Class Action Alleges First Advantage Included Outdated Criminal History Info in Background Reports
by Erin Shaak
Doe v. First Advantage Background Services Corp.
Filed: April 2, 2021 ◆§ 2:21-cv-02857
A lawsuit claims First Advantage Background Services Corp. has unlawfully included outdated criminal history information in consumer background reports.
California
A proposed class action lawsuit claims First Advantage Background Services Corp. has unlawfully included outdated criminal history information in consumer background reports.
According to the 25-page case, the Fair Credit Reporting Act (FCRA) prohibits consumer reporting agencies from furnishing adverse non-conviction information older than seven years prior to the date a report is issued. Moreover, the California Investigative Consumer Reporting Agencies Act (ICRAA) prohibits investigative consumer reporting agencies from reporting any criminal history information, including convictions, older than seven years, the lawsuit says.
First Advantage, described as “one of the largest background-check screening companies in the United States,” has what the lawsuit alleges to be “a regular policy and practice” of reporting potential employees’ “life-long criminal history,” including arrests, dismissed charges and other items that do not reflect a conviction, from the FBI fingerprint database “with no time limitation.”

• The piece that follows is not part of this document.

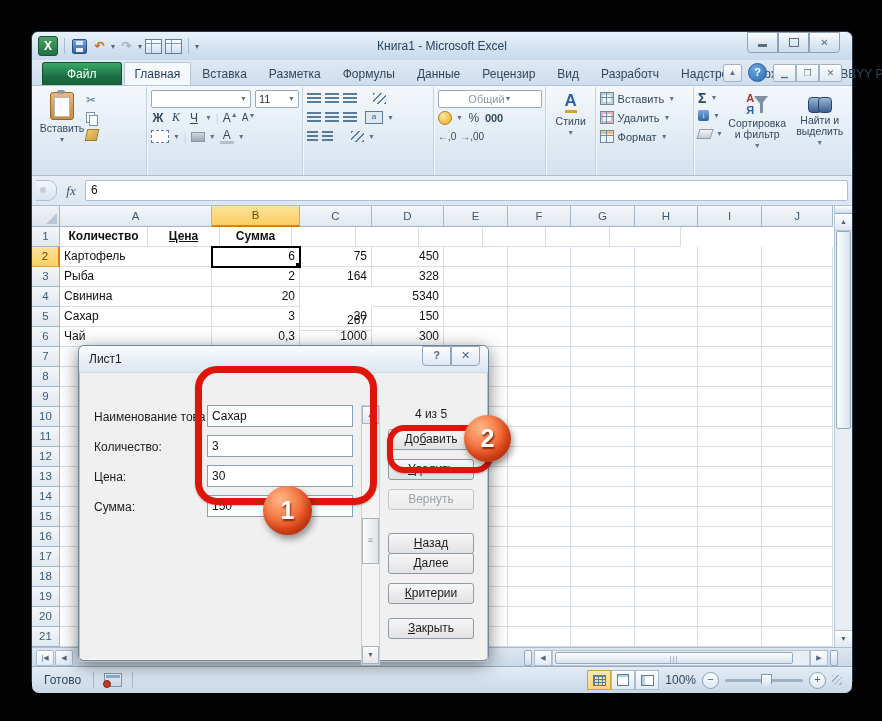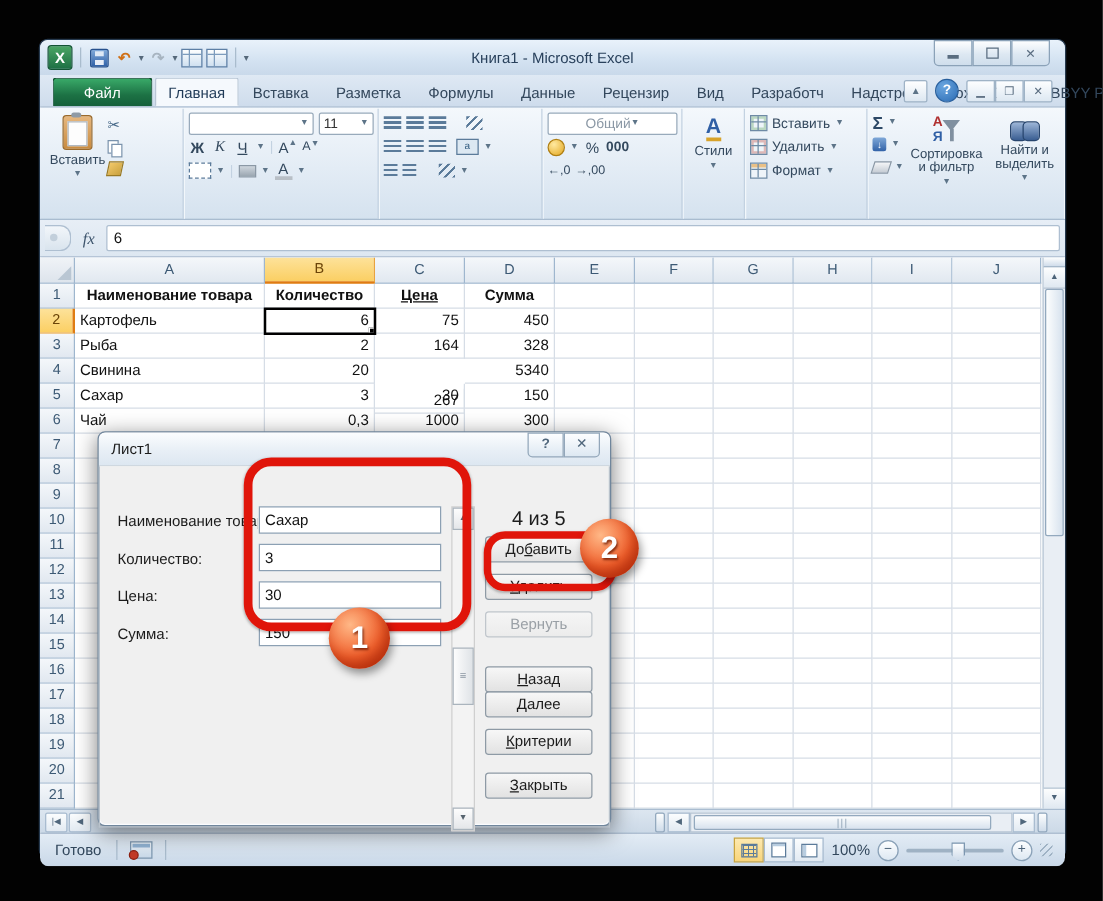"Наименование товара" div.cell { html: <div>Наименование товара</div> -> none }
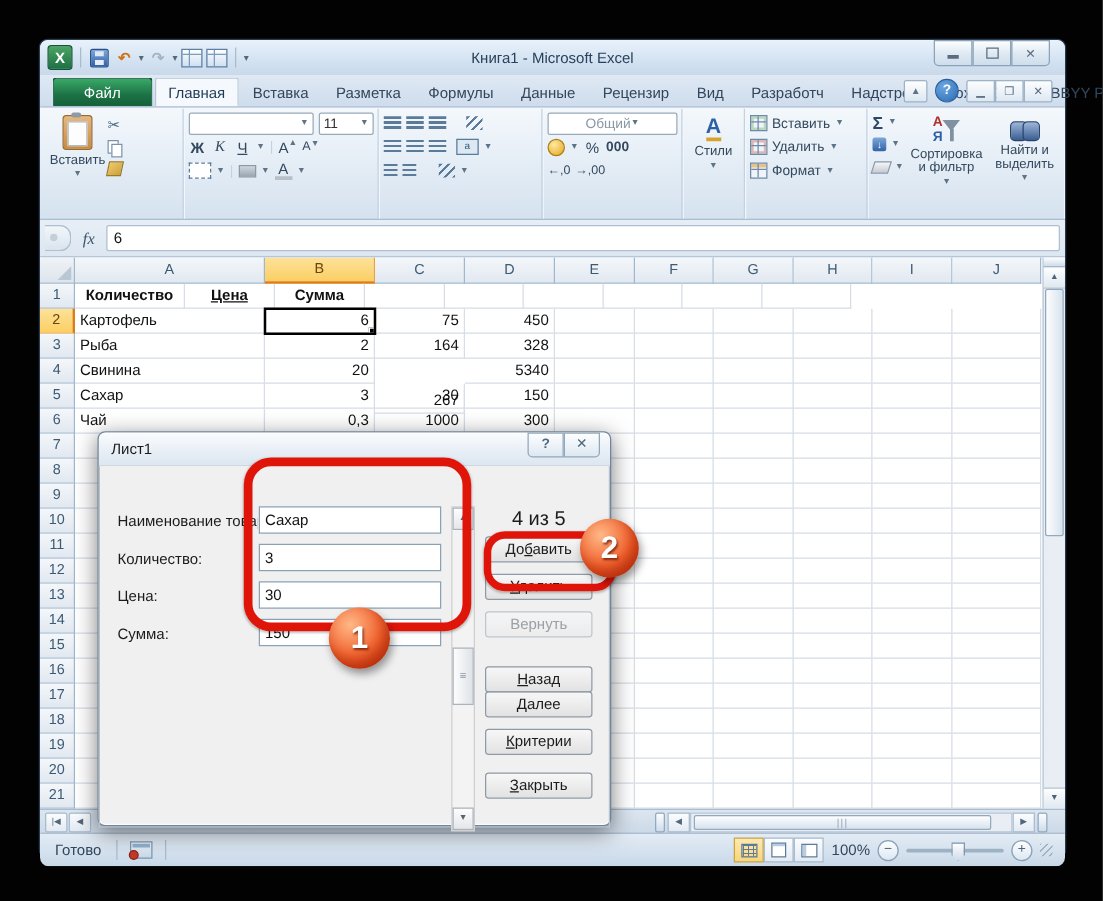"4 из 5" .dlg-count { font-size: 16px -> 12px }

The plaintiff, who filed the suit under a pseudonym, says he applied for a job with Wells Fargo’s Community Banking division in Pasadena, California in early March 2020 and agreed to submit to a First Advantage background check for which his fingerprints were taken. According to the suit, Wells Fargo informed the plaintiff in early April 2020 that it may take adverse action against him based on information in the background check, which showed he had been arrested over 10 years prior to the date of the report.
The lawsuit alleges First Advantage obtained the plaintiff’s arrest record from the FBI using the man’s fingerprints.
The complaint alleges the copy of the First Advantage report provided to the plaintiff contained no information with regard to the July 2010 arrest referenced in Wells Fargo’s letter, and stated only that First Advantage had not found any criminal history information records for the plaintiff in the Los Angeles Superior and Metropolitan Municipal Courts’ records. Though the plaintiff requested from First Advantage a disclosure of his complete file, the report the man received similarly was without the results of the FBI fingerprint database search, the suit says.
“Neither First Advantage nor Wells Fargo ever provided to Mr. Doe the First Advantage report containing the results of the FBI fingerprint database search including the Obsolete Criminal History Information regarding him,” the complaint charges.
The lawsuit goes on to allege the plaintiff was informed by Wells Fargo on April 24, 2020 that he was not eligible for the position in light of the information contained in the First Advantage background report.
As a regulated consumer reporting agency, First Advantage is prohibited under the FCRA and ICRAA from reporting adverse information that is more than seven years old, the case alleges. The suit attests that although the defendant has argued that it is exempt from the statutes’ requirements because it is merely “channeling” information from the FBI, First Advantage, unlike other “channelers” authorized to submit fingerprints to the FBI and receive criminal history information, is a consumer reporting agency (CRA) who assembles the information for the purpose of furnishing consumer reports and therefore subject to the laws’ requirements.
“Under any objectively reasonable interpretation of FCRA’s plain language, however, a company like First Advantage that ‘regularly engages in whole or in part in the practice of assembling or evaluating consumer credit information’ is a CRA regardless of its role in assembling or evaluating any particular item of consumer information,” the complaint charges.
Per the case, First Advantage’s apparent policy and practice of failing to screen out non-conviction criminal history information older than seven years from the reports it provides to third parties, including potential employers, “seriously harms the subjects’ reputations, invades their statutory rights, and puts them at risk of being denied employment.”
The lawsuit further claims First Advantage unlawfully failed to provide the plaintiff and other job applicants with reports showing any adverse information reported about them from the FBI fingerprint database or any means by which to request a copy of this information and dispute potential errors.
“Indeed,” the complaint states, “many consumers may simply not receive the jobs they applied for without ever knowing the reason why.”